9-cis-UAB30 (0-100 μM, 96 h) significantly reduces the proliferation and survival rate of COA3 and COA6 cells[1].
9-cis-UAB30 (25-50 μM, 3-7 days) significantly reduces the migration and invasion abilities of COA3 and COA6 cells[1].
9-cis-UAB30 (0-50 μM, 24 h) significantly increases the proportion of G1 phase and decreases the proportion of S phase in COA3 and COA6 cells, indicating that cell cycle arrest occurred at the G1/S transition point[1].
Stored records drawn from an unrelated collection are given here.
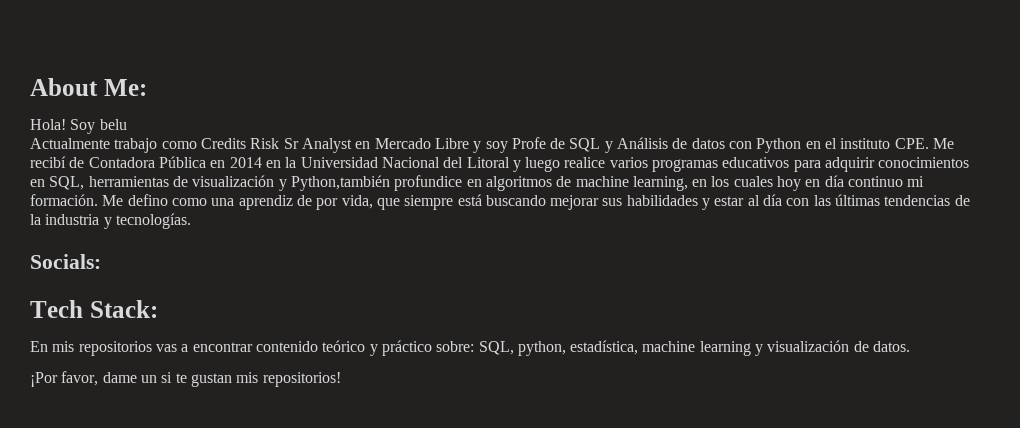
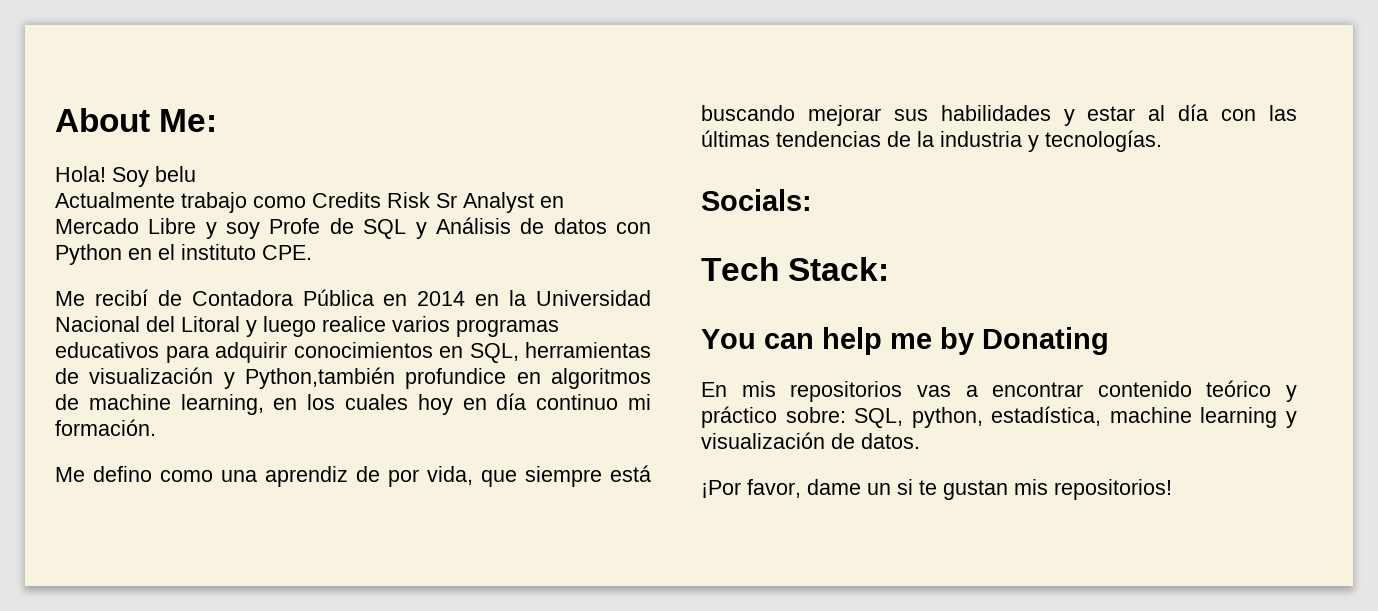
- Actualmente trabajo como Credits Risk Sr Analyst en Mercado Libre y soy Profe de SQL y Análisis de datos con Python en el instituto CPE. Me recibí de Contadora Pública en 2014 en la Universidad Nacional del Litoral y luego realice varios programas educativos para adquirir conocimientos en SQL, herramientas de visualización y Python,también profundice en algoritmos de machine learning, en los cuales hoy en día continuo mi formación. Me defino como una aprendiz de por vida, que siempre está buscando mejorar sus habilidades y estar al día con las últimas tendencias de la industria y tecnologías.
+ Actualmente trabajo como Credits Risk Sr Analyst en Mercado Libre y soy Profe de SQL y Análisis de datos con Python en el instituto CPE.
+ Me recibí de Contadora Pública en 2014 en la Universidad Nacional del Litoral y luego realice varios programas educativos para adquirir conocimientos en SQL, herramientas de visualización y Python,también profundice en algoritmos de machine learning, en los cuales hoy en día continuo mi formación.
+ Me defino como una aprendiz de por vida, que siempre está buscando mejorar sus habilidades y estar al día con las últimas tendencias de la industria y tecnologías.
+ You can help me by Donating

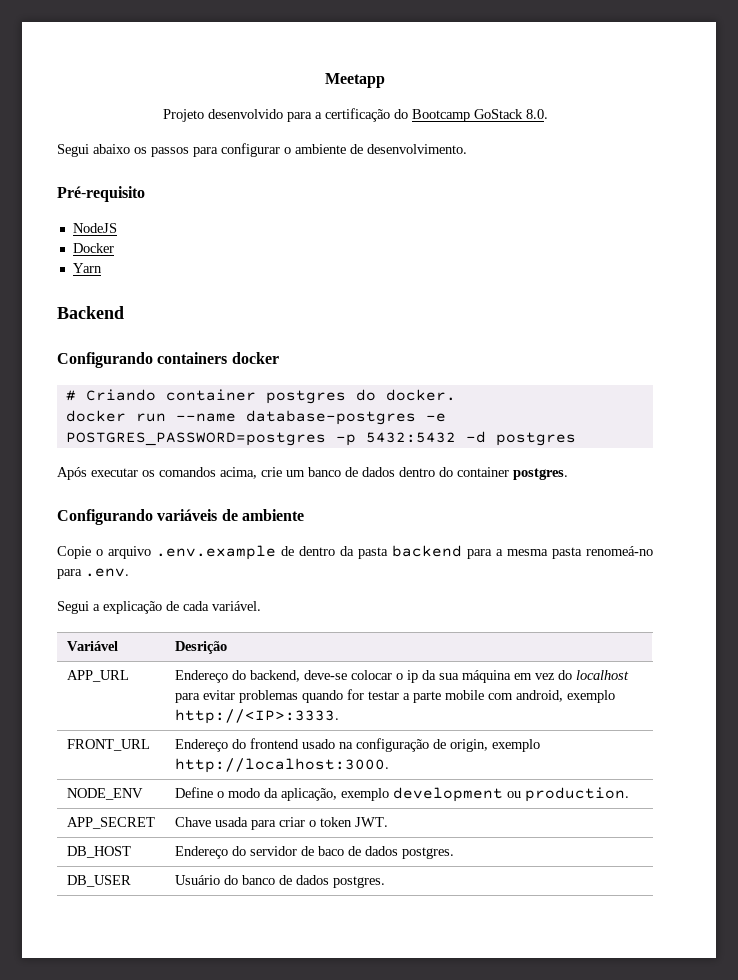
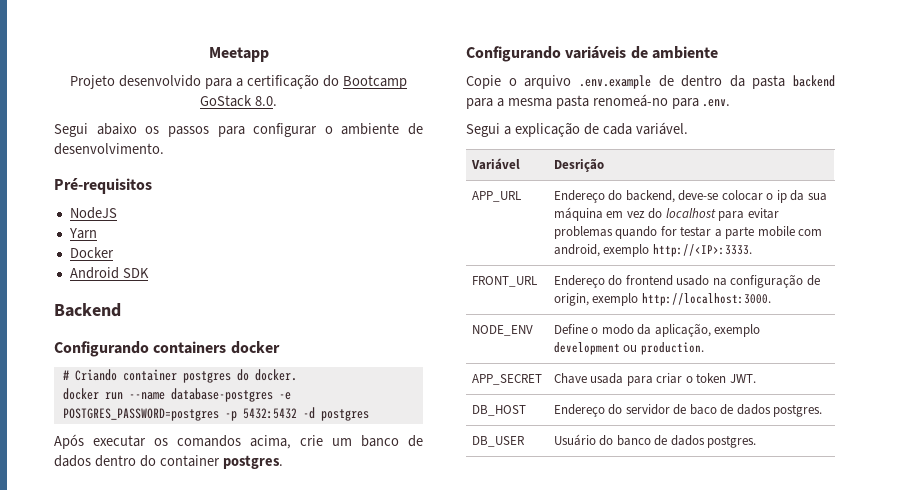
- Pré-requisito
+ Pré-requisitos
+ Yarn
- Yarn
+ Android SDK

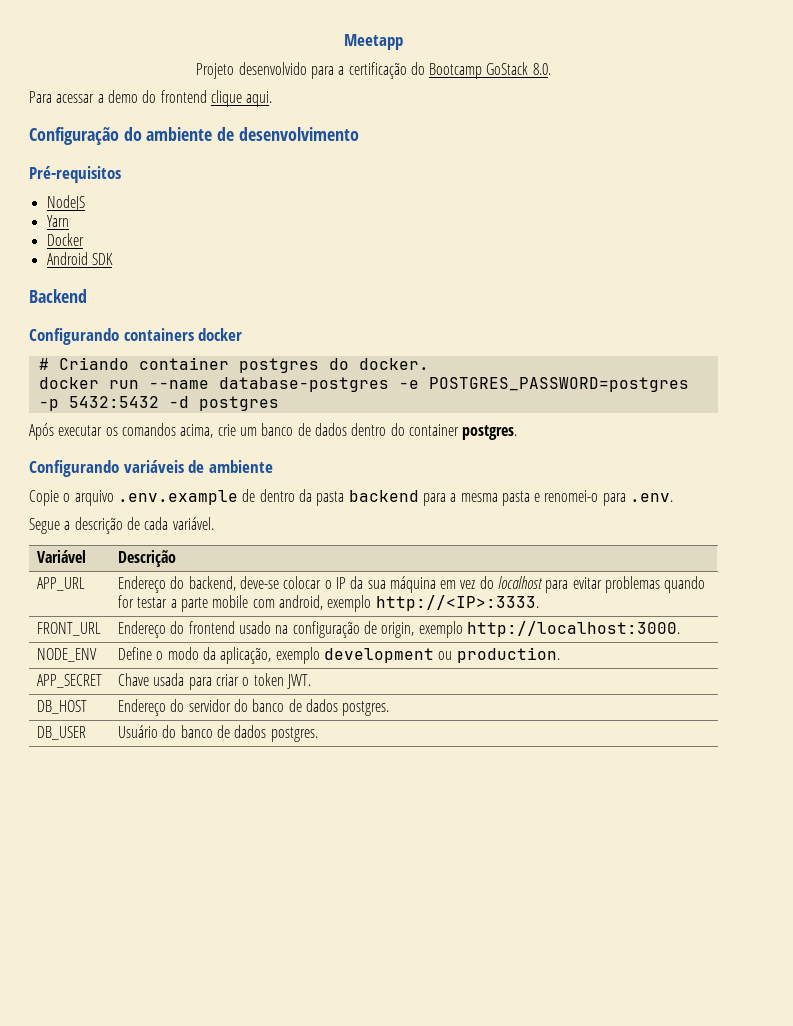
- Segui abaixo os passos para configurar o ambiente de desenvolvimento.
+ Para acessar a demo do frontend clique aqui.
+ Configuração do ambiente de desenvolvimento
- Copie o arquivo .env.example de dentro da pasta backend para a mesma pasta renomeá-no para .env.
+ Copie o arquivo .env.example de dentro da pasta backend para a mesma pasta e renomei-o para .env.
- Segui a explicação de cada variável.
+ Segue a descrição de cada variável.
- Variável | Desrição
+ Variável | Descrição
- APP_URL | Endereço do backend, deve-se colocar o ip da sua máquina em vez do localhost para evitar problemas quando for testar a parte mobile com android, exemplo http://<IP>:3333.
+ APP_URL | Endereço do backend, deve-se colocar o IP da sua máquina em vez do localhost para evitar problemas quando for testar a parte mobile com android, exemplo http://<IP>:3333.
- DB_HOST | Endereço do servidor de baco de dados postgres.
+ DB_HOST | Endereço do servidor do banco de dados postgres.

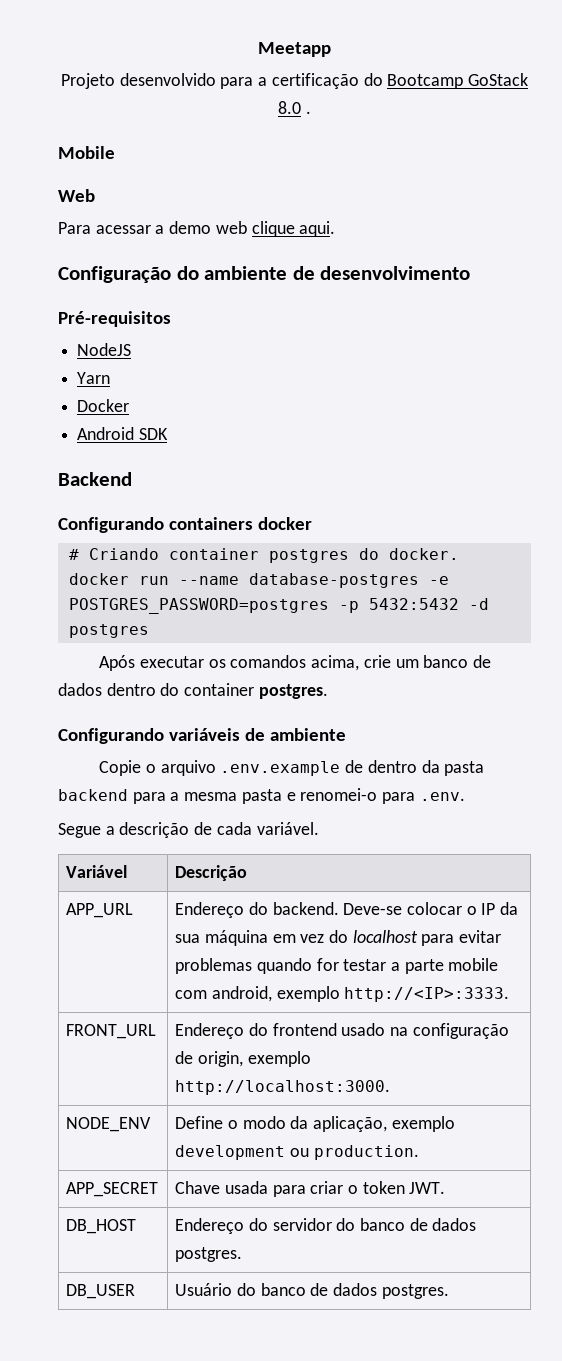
- Projeto desenvolvido para a certificação do Bootcamp GoStack 8.0.
+ Projeto desenvolvido para a certificação do Bootcamp GoStack 8.0 .
+ Mobile
+ Web
- Para acessar a demo do frontend clique aqui.
+ Para acessar a demo web clique aqui.
- APP_URL | Endereço do backend, deve-se colocar o IP da sua máquina em vez do localhost para evitar problemas quando for testar a parte mobile com android, exemplo http://<IP>:3333.
+ APP_URL | Endereço do backend. Deve-se colocar o IP da sua máquina em vez do localhost para evitar problemas quando for testar a parte mobile com android, exemplo http://<IP>:3333.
9-cis-UAB30 (0-100 μM, 24-96 h) significantly reduces and effectively targets CD133-positive or CD133-enriched cells in both COA3 and COA6 cells[1].
9-cis-UAB30 (0-50 μM, 7 days) significantly reduces the number of tumor spheroids formed in COA3 and COA6 cells[1].
9-cis-UAB30 (0-25 μM, 72 h) significantly downregulates the mRNA abundance of stem cell markers (Oct4, Nanog, Sox2, nestin) in COA3 and COA6 PDX cells, and upregulates the mRNA abundance of differentiation markers (β3-tubulin, NSE, HOXC9, GAP43)[1].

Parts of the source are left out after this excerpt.